*** AVAILABLE DATA Section Begins ***

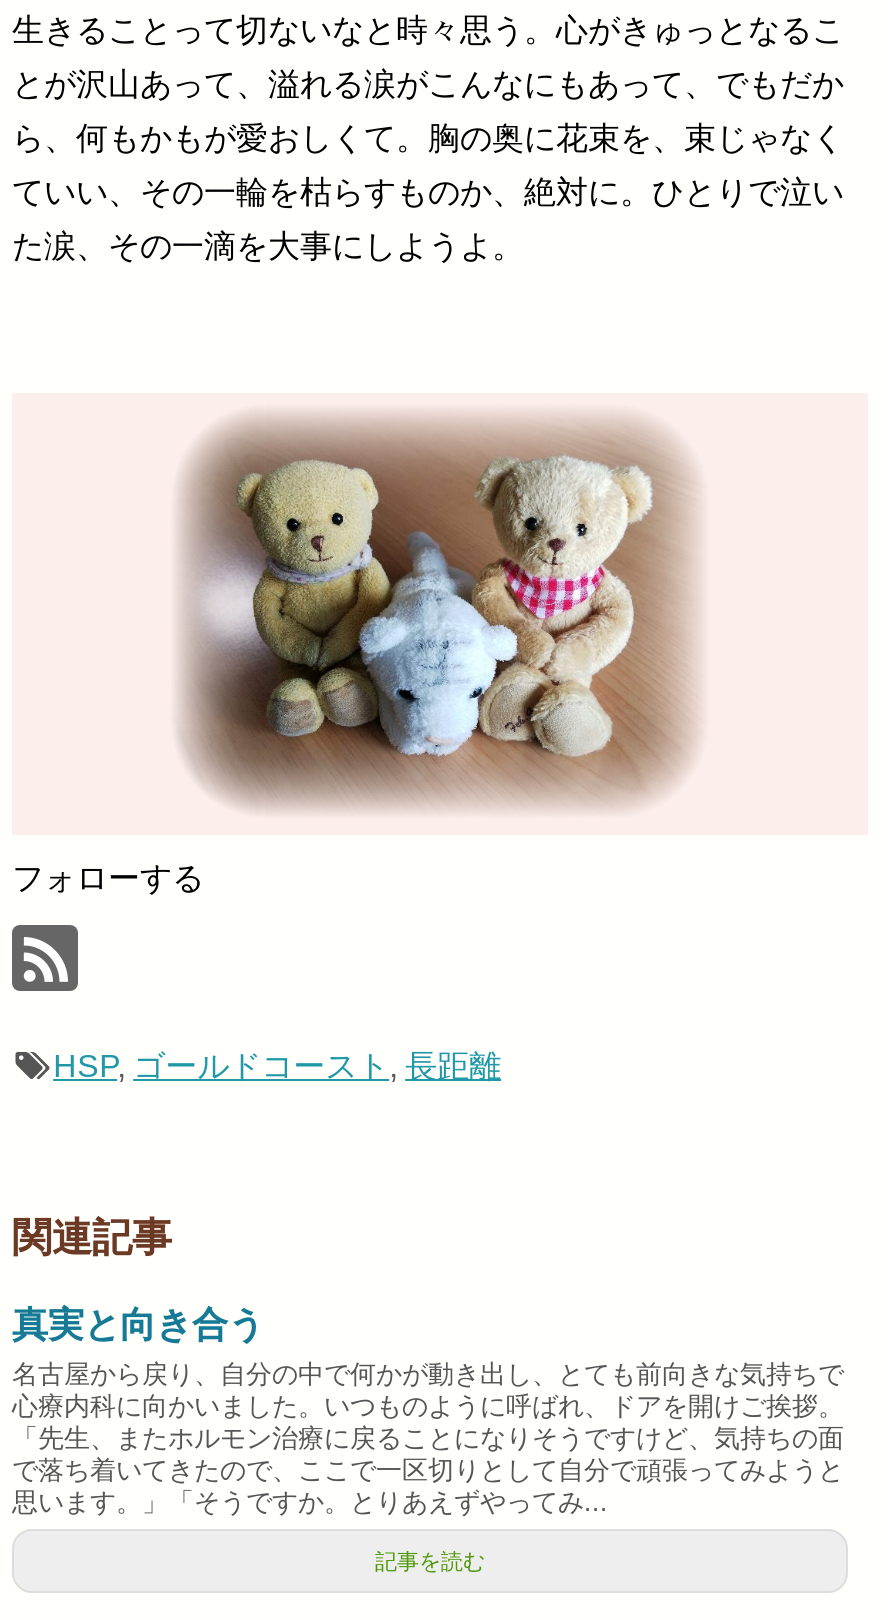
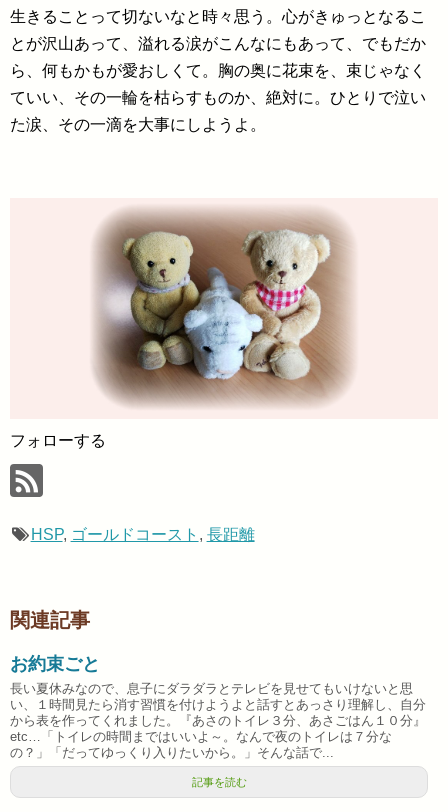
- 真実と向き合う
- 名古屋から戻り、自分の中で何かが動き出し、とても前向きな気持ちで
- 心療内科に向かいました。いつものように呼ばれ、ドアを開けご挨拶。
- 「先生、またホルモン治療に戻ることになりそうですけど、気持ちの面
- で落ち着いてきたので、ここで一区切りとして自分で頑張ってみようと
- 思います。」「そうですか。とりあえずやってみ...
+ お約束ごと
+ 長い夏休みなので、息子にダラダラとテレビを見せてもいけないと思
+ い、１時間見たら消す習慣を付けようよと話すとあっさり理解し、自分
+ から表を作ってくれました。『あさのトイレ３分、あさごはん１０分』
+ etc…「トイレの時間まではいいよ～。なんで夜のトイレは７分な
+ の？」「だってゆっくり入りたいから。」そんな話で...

*** AVAILABLE DATA Section Ends ***

## WHAT THE EXERCISE ASKS
For this exercise, reproduce exactly each line from the one containing "- 心療内科に向かいました。いつものように呼ばれ、ドアを開けご挨拶。" through the last line of the data, and no others.

## SOLUTION BELOW
- 心療内科に向かいました。いつものように呼ばれ、ドアを開けご挨拶。
- 「先生、またホルモン治療に戻ることになりそうですけど、気持ちの面
- で落ち着いてきたので、ここで一区切りとして自分で頑張ってみようと
- 思います。」「そうですか。とりあえずやってみ...
+ お約束ごと
+ 長い夏休みなので、息子にダラダラとテレビを見せてもいけないと思
+ い、１時間見たら消す習慣を付けようよと話すとあっさり理解し、自分
+ から表を作ってくれました。『あさのトイレ３分、あさごはん１０分』
+ etc…「トイレの時間まではいいよ～。なんで夜のトイレは７分な
+ の？」「だってゆっくり入りたいから。」そんな話で...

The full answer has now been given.